Newsletter

CBN Simplifies Dormant Account Reactivation: Implications for Corporate Authority, Escrow Accounts and Transaction Execution

Introduction

The Central Bank of Nigeria (CBN) has revised the framework for managing dormant bank accounts, with direct implications for corporate treasury operations, banking documentation, and transaction execution. In its 12 March 2026 circular on dormant accounts and unclaimed balances, the CBN removed the affidavit requirement for reactivating accounts that have not yet been transferred to the Unclaimed Balances Trust Fund (UBTF).

The change makes reactivation easier. But it also shifts attention to a different issue: whether the company can show clear authority to act, valid mandates, and clean documentary records when funds need to be accessed quickly.

What Has Changed

Under the revised framework:

  • the affidavit requirement for reactivating dormant accounts before transfer to the UBTF has been removed;
  • banks may now process reactivation requests through digital channels or written instructions, subject to identity verification and internal risk controls; and
  • the emphasis has shifted from sworn evidence to documentary authority, signatory validity, and account ownership verification.

This reduces formality, but not scrutiny. In practice, banks are likely to rely more heavily on board resolutions, account mandates, signatory records, and internal authorisation documents when assessing reactivation requests.

Dormancy Rules and Exposure Timeline

The dormancy thresholds remain unchanged:

  • accounts become inactive after 6 to 12 months without customer-initiated transactions;
  • accounts become dormant after 12 months; and
  • balances may be transferred to the UBTF after 10 years of dormancy.

Banks are also required to publish limited dormant account details — including account name, type, and branch — on public platforms.

For corporates operating multiple accounts, including project accounts, escrow accounts, dividend accounts, and subsidiary accounts, dormancy can become more than an administrative issue. It can affect legal control over funds and delay execution when those accounts become relevant in a live transaction.

Legal and Transaction Implications

  • Authority and mandate risk: Easier reactivation does not remove the need to prove who can validly act for the company.
  • Due diligence exposure: Dormant or inactive accounts can surface during M&A, restructurings, audits, and post-acquisition integration exercises. Where account ownership or control is unclear, they may become due diligence exceptions or post-closing clean-up issues.
  • Escrow and project account risk: In financing and project transactions, dormant escrow or project accounts can complicate disbursement, release mechanics, and compliance with transaction documents.
  • Dividend and subsidiary account control: For groups managing legacy subsidiary accounts or dividend-related accounts, poor account visibility may create entitlement, control, and reconciliation issues.
  • UBTF exposure: Once funds move to the UBTF, recovery becomes more formal and documentation-heavy. Early intervention is therefore legally and commercially preferable.
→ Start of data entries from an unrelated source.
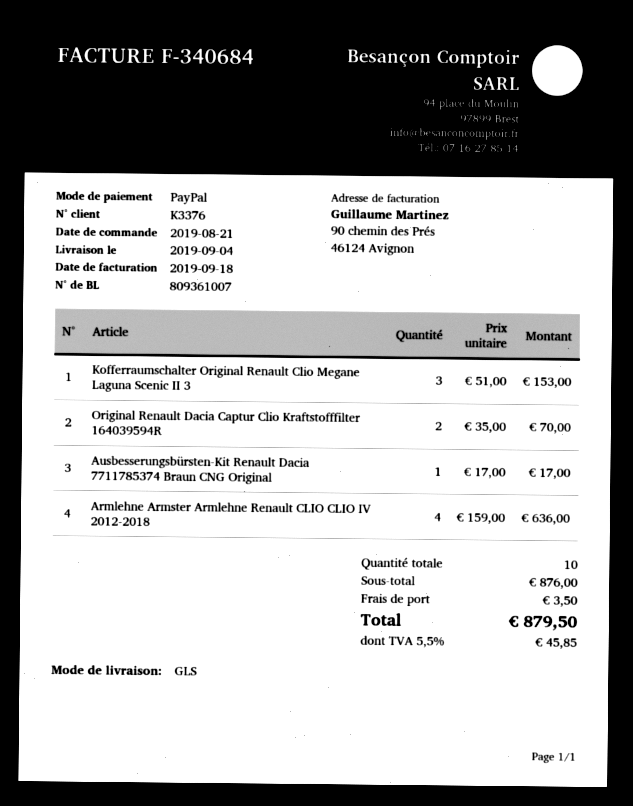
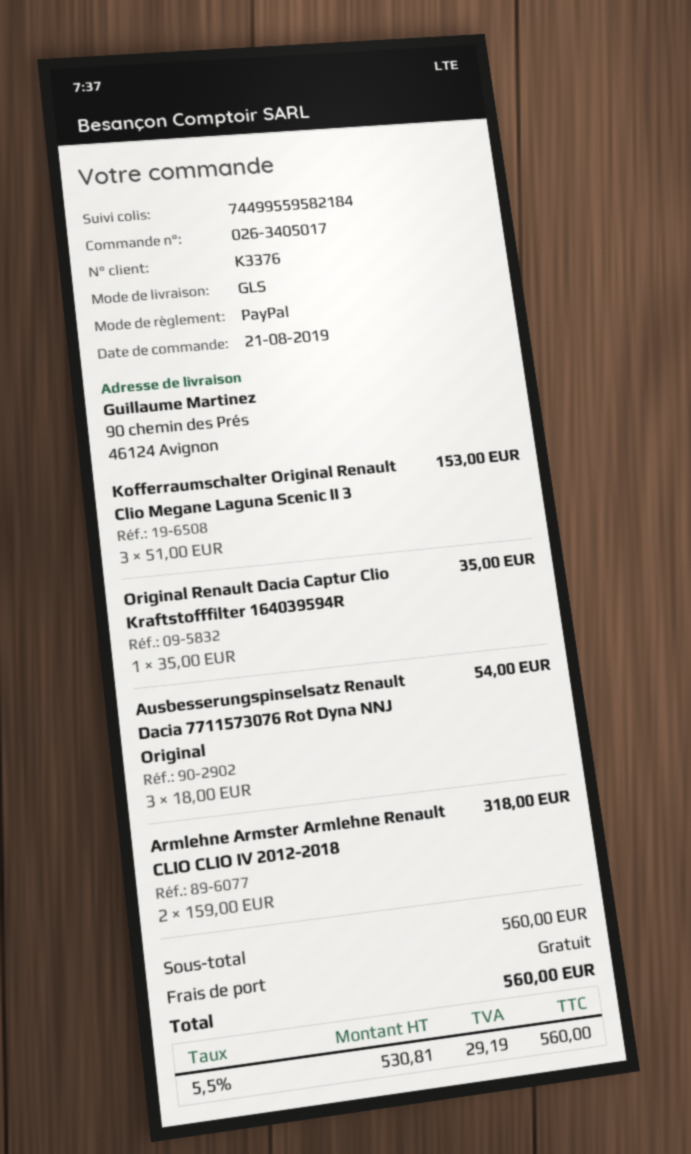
Original Renault Dacia Captur Clio Kraftstofffilter 164039594R: 2 x 35.00 = 70.00 -> 1 x 35.00 = 35.00
Ausbesserungsbürsten-Kit Renault Dacia 7711785374 Braun CNG Original: 1 x 17.00 = 17.00 -> none
Armlehne Armster Armlehne Renault CLIO CLIO IV 2012-2018: 4 x 159.00 = 636.00 -> 2 x 159.00 = 318.00
Ausbesserungspinselsatz Renault Dacia 7711573076 Rot Dyna NNJ Original: none -> 3 x 18.00 = 54.00
subtotal: 876.00 -> 560.00
shipping: 3.50 -> 0.00
tax: 5.5% = 45.85 -> 5.5% = 29.19
total: 879.50 -> 560.00

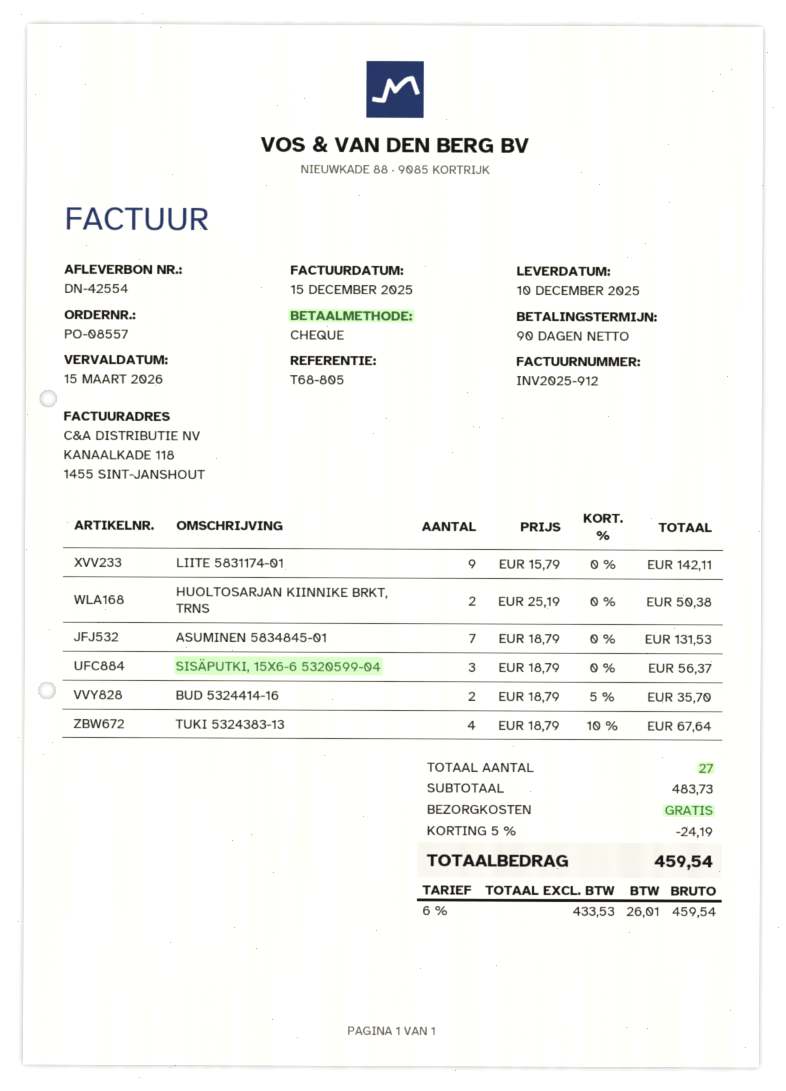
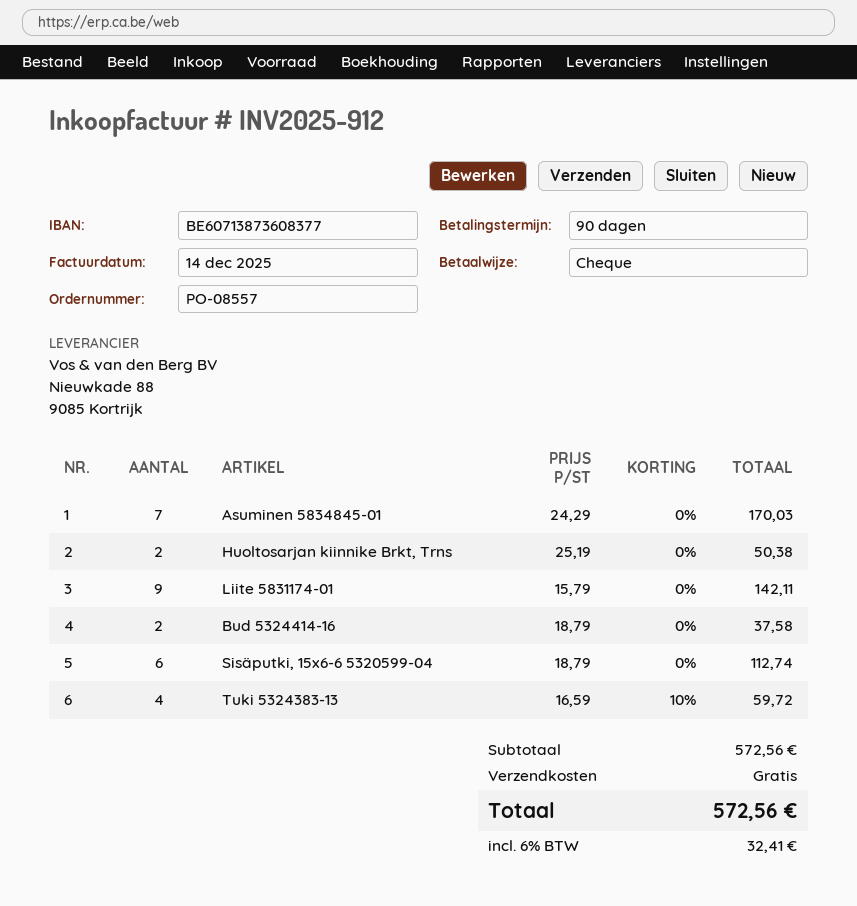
invoice date: 2025-12-15 -> 2025-12-14
ASUMINEN 5834845-01: 7 x 18.79 = 131.53 -> 7 x 24.29 = 170.03
SISÄPUTKI, 15X6-6 5320599-04: 3 x 18.79 = 56.37 -> 6 x 18.79 = 112.74
BUD 5324414-16: 2 x 18.79 - 5% = 35.70 -> 2 x 18.79 = 37.58
TUKI 5324383-13: 4 x 18.79 - 10% = 67.64 -> 4 x 16.59 - 10% = 59.72
subtotal: 483.73 -> 572.56
discount: 5% = 24.19 -> none
tax: 6% = 26.01 -> 6% = 32.41
total: 459.54 -> 572.56

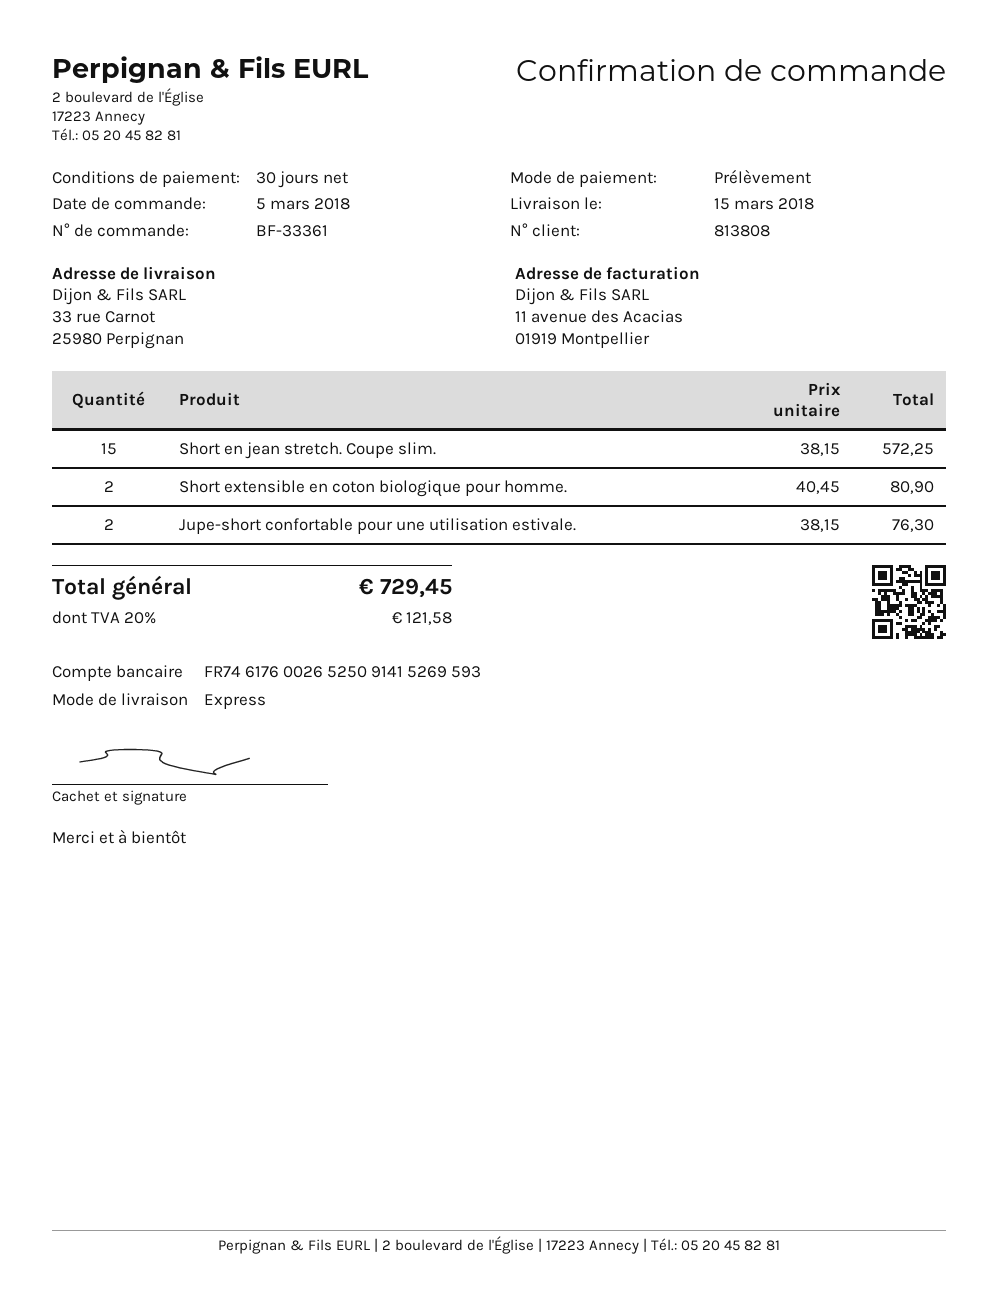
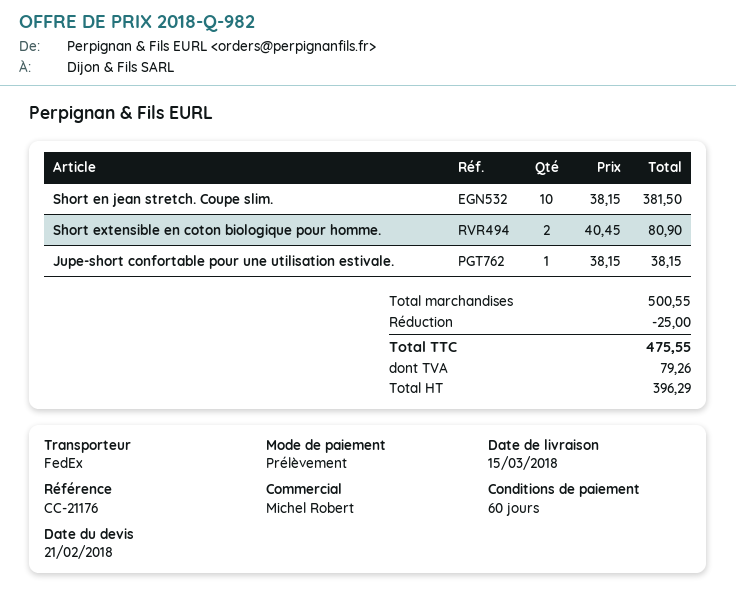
payment terms: 30 days -> 60 days
shipping method: express -> FedEx
Short en jean stretch. Coupe slim.: 15 x 38.15 = 572.25 -> 10 x 38.15 = 381.50
Jupe-short confortable pour une utilisation estivale.: 2 x 38.15 = 76.30 -> 1 x 38.15 = 38.15
discount: none -> 25.00
tax: 121.58 -> 79.26
total: 729.45 -> 475.55

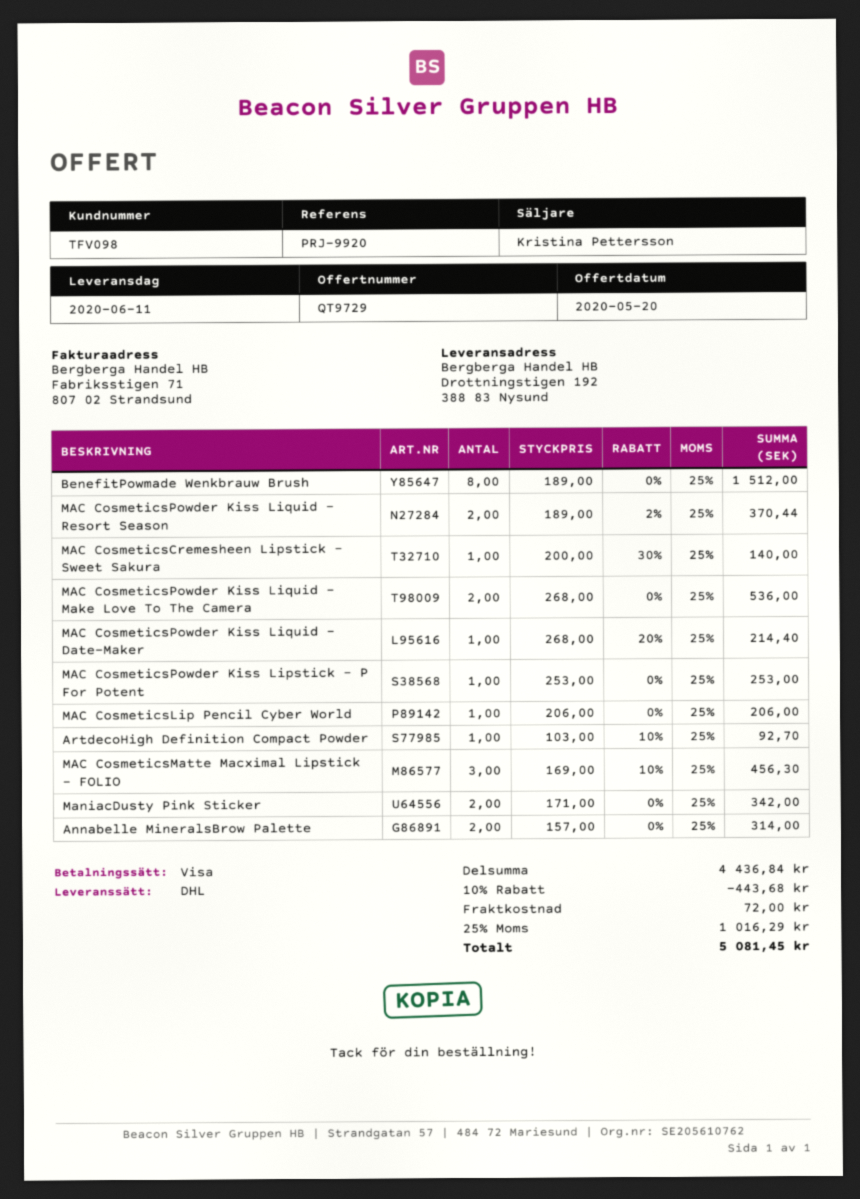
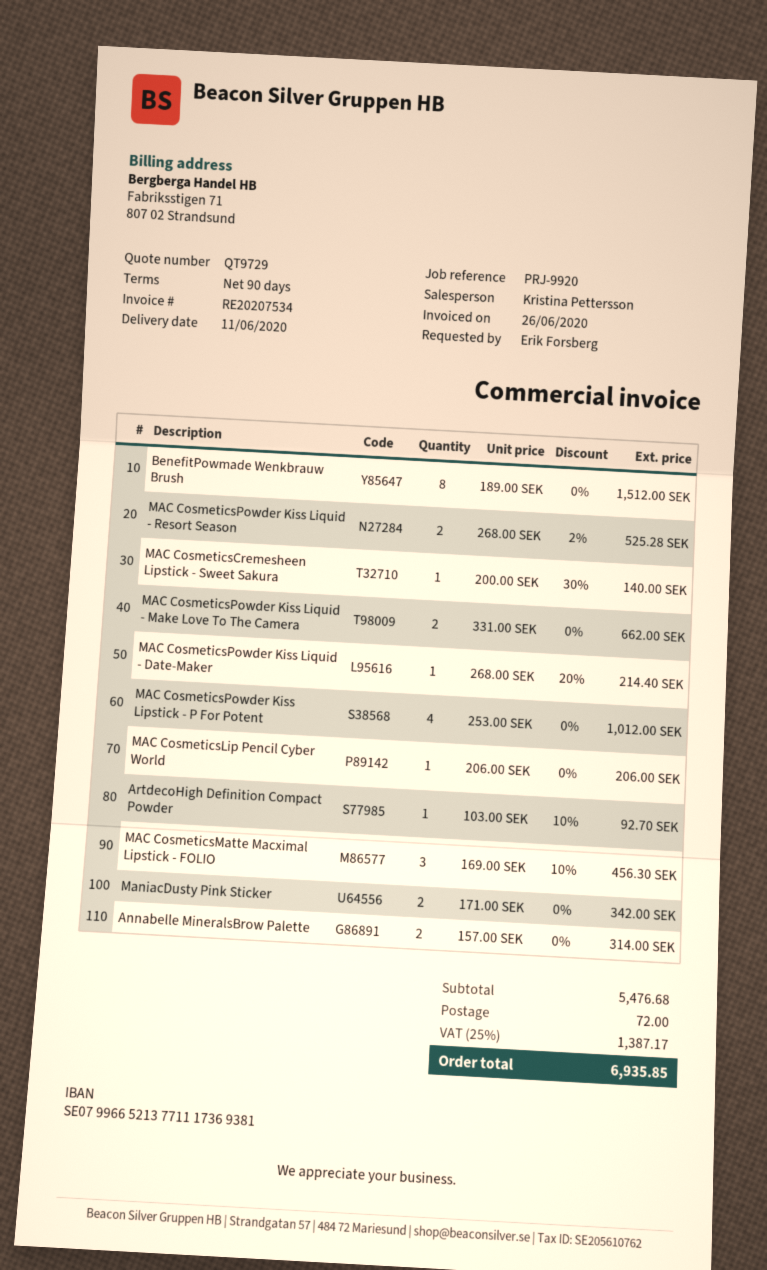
MAC CosmeticsPowder Kiss Liquid - Resort Season: 2 x 189.00 - 2% = 370.44 -> 2 x 268.00 - 2% = 525.28
MAC CosmeticsPowder Kiss Liquid - Make Love To The Camera: 2 x 268.00 = 536.00 -> 2 x 331.00 = 662.00
MAC CosmeticsPowder Kiss Lipstick - P For Potent: 1 x 253.00 = 253.00 -> 4 x 253.00 = 1012.00
subtotal: 4436.84 -> 5476.68
discount: 10% = 443.68 -> none
tax: 25% = 1016.29 -> 25% = 1387.17
total: 5081.45 -> 6935.85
What Corporate Clients Should Do Now

Corporate clients should treat dormant-account exposure as a transaction-readiness issue as much as a treasury issue. Immediate priorities should include:

  • conducting an account audit across entities, subsidiaries, projects, and legacy structures;
  • reviewing mandates and resolutions to confirm that authority records remain current;
  • checking transaction-linked accounts such as escrow, project, and dividend accounts for inactivity risk; and
  • aligning banking records with corporate documents to support prompt reactivation where needed.

The Road Forward

The CBN’s revised framework simplifies reactivation, but it also exposes weak authority records, outdated mandates, and poor account visibility. For corporate clients, the issue is no longer just whether a dormant account can be reactivated. The real issue is whether the company can demonstrate clean control of funds when a transaction, audit, restructuring, or banking event makes that account relevant. Companies that address this early will reduce the risk of delay, dispute, and execution friction.